### Provided entries

▬▬▬▬▬▬

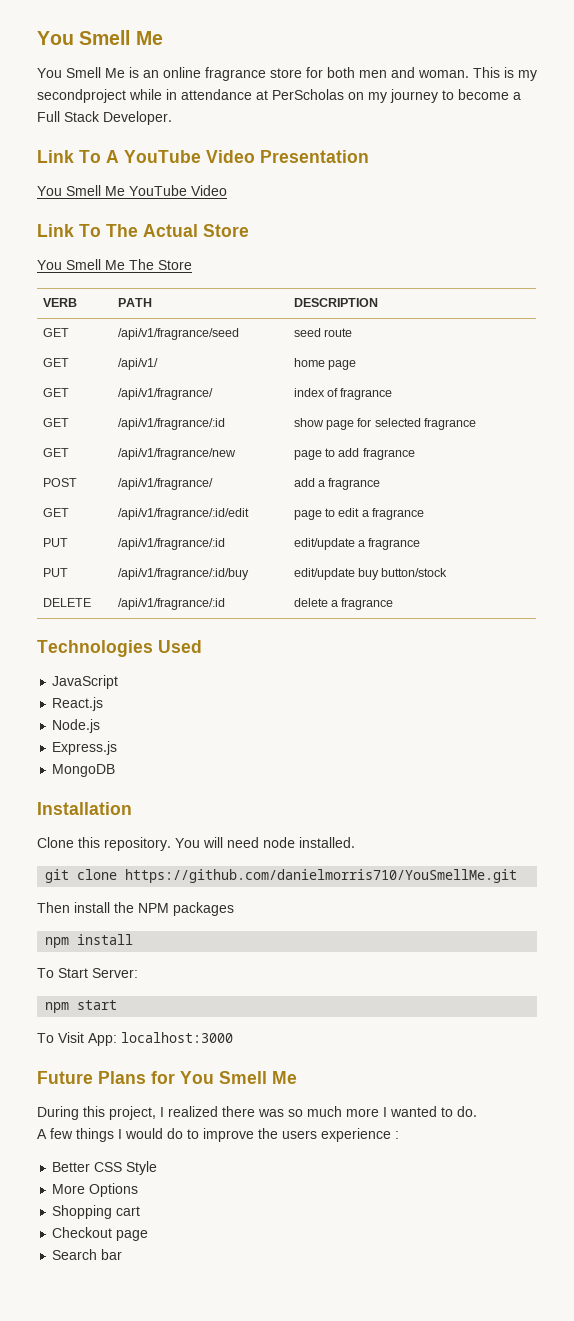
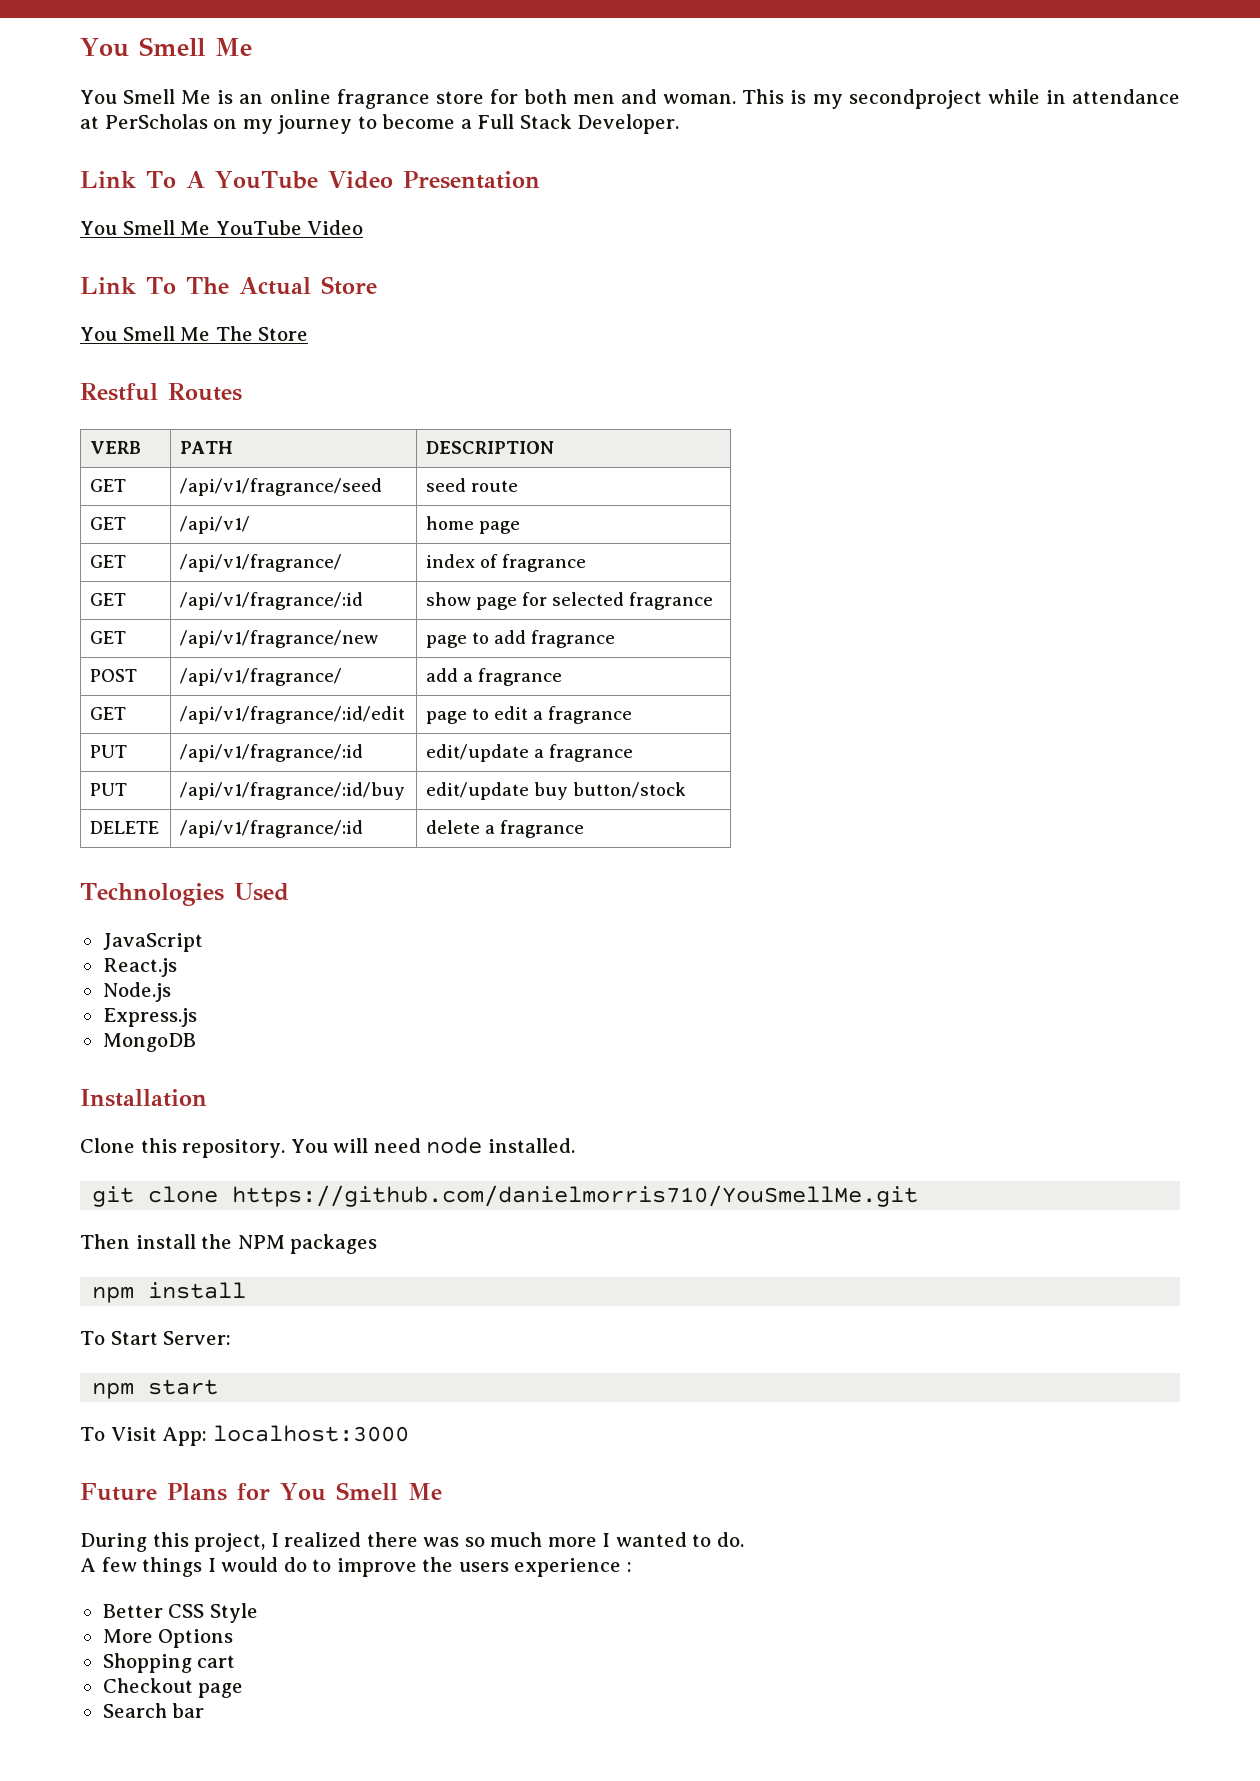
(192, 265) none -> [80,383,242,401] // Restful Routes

▬▬▬▬▬▬

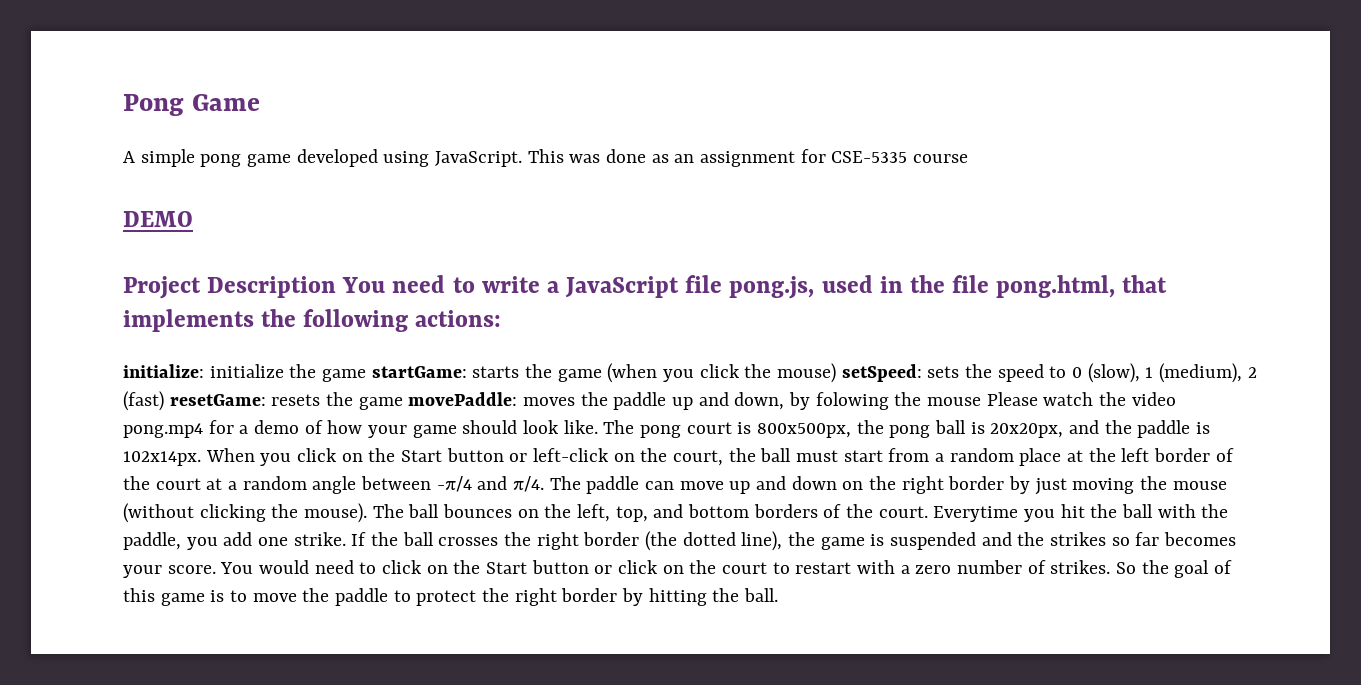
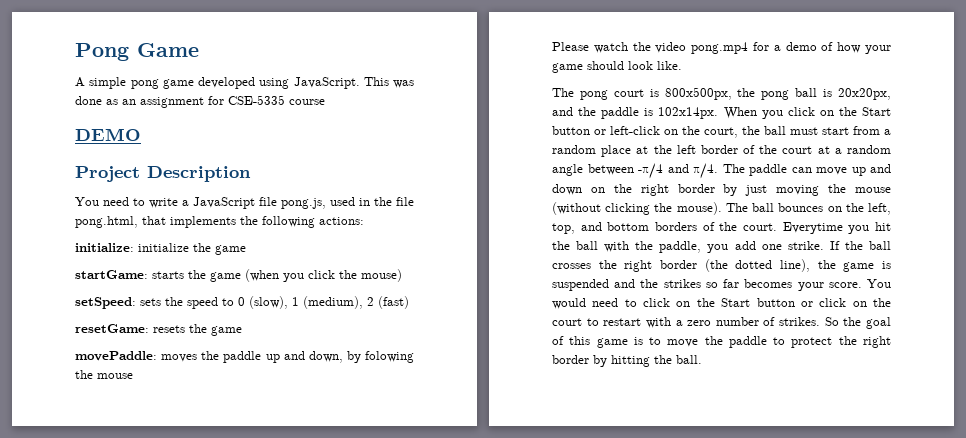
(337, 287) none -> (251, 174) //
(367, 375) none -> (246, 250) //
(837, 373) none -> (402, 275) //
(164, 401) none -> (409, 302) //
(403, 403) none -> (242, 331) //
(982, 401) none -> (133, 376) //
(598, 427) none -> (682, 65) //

▬▬▬▬▬▬

### Description of the task
Everything above from the line containing "(164, 401) none -> (409, 302) //" down to the line containing "(598, 427) none -> (682, 65) //" should be copied exactly, both end lines included, and nothing else.

### The completed task
(164, 401) none -> (409, 302) //
(403, 403) none -> (242, 331) //
(982, 401) none -> (133, 376) //
(598, 427) none -> (682, 65) //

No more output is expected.